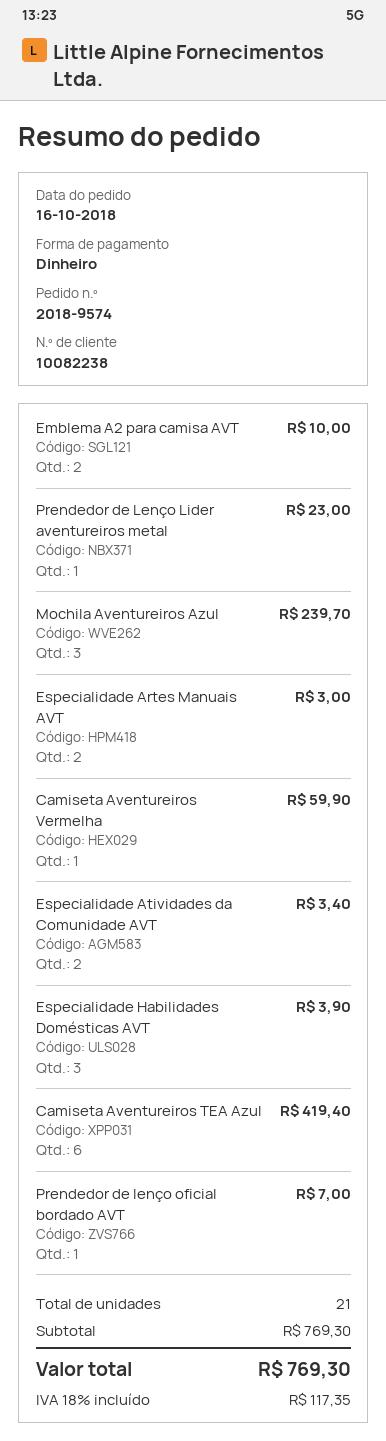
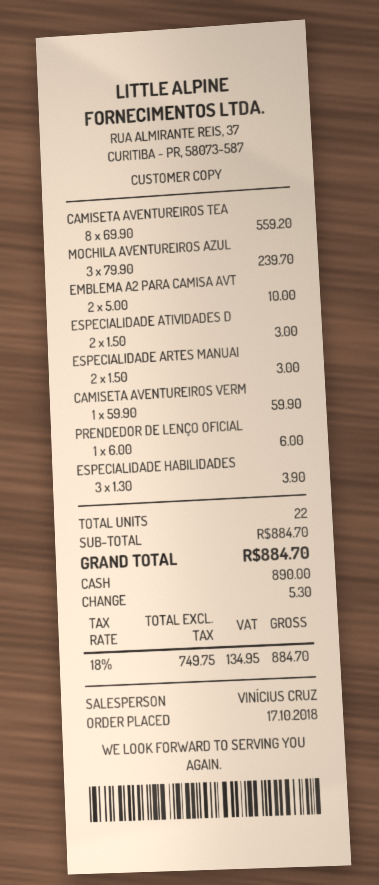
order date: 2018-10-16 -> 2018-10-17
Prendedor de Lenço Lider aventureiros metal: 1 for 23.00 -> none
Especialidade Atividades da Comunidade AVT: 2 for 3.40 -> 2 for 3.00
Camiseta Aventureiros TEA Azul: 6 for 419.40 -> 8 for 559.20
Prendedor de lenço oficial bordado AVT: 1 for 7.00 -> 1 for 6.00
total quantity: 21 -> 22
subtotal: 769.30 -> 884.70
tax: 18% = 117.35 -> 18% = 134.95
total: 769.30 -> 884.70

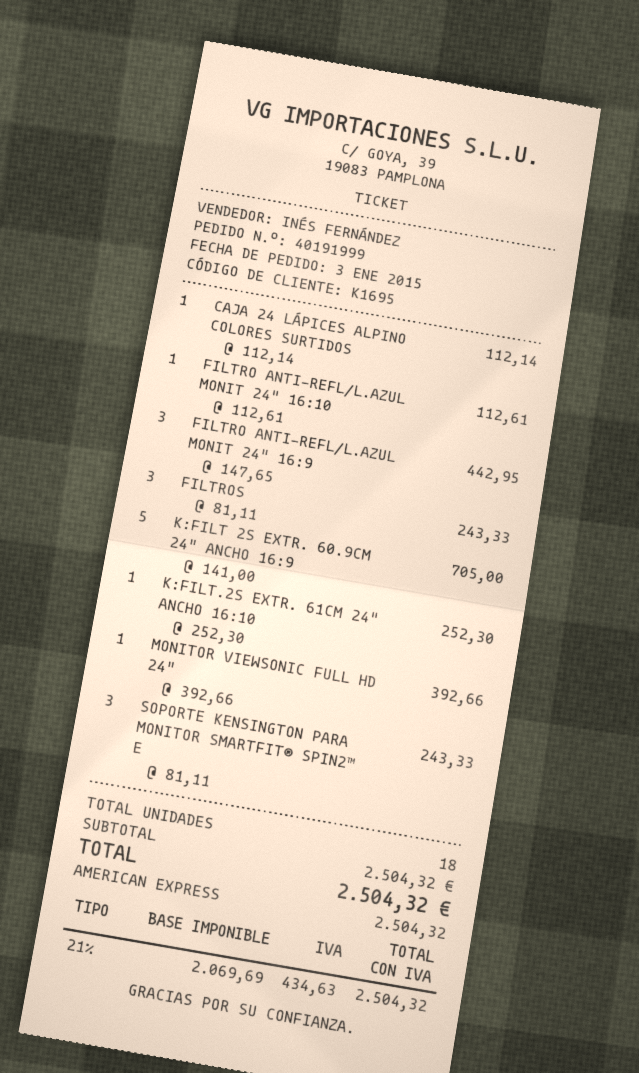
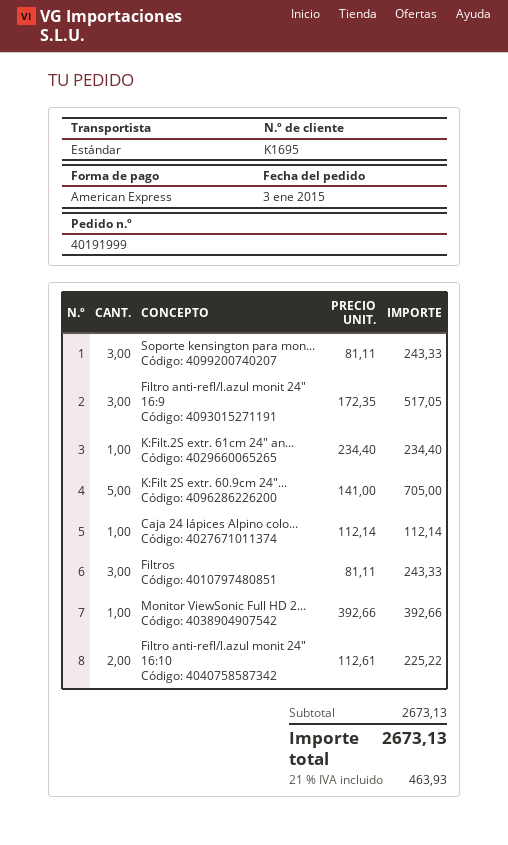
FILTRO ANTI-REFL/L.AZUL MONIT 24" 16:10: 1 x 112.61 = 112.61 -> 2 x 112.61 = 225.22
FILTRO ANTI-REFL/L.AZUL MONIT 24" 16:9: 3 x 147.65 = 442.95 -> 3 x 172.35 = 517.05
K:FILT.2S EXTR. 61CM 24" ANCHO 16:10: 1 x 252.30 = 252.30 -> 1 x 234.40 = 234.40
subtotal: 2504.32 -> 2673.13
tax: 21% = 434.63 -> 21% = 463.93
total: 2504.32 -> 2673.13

THE PROBLEM -> Could you please find every line of the listing above holding the string "MONIT" and copy it?

SOLVED EXERCISE ->
FILTRO ANTI-REFL/L.AZUL MONIT 24" 16:10: 1 x 112.61 = 112.61 -> 2 x 112.61 = 225.22
FILTRO ANTI-REFL/L.AZUL MONIT 24" 16:9: 3 x 147.65 = 442.95 -> 3 x 172.35 = 517.05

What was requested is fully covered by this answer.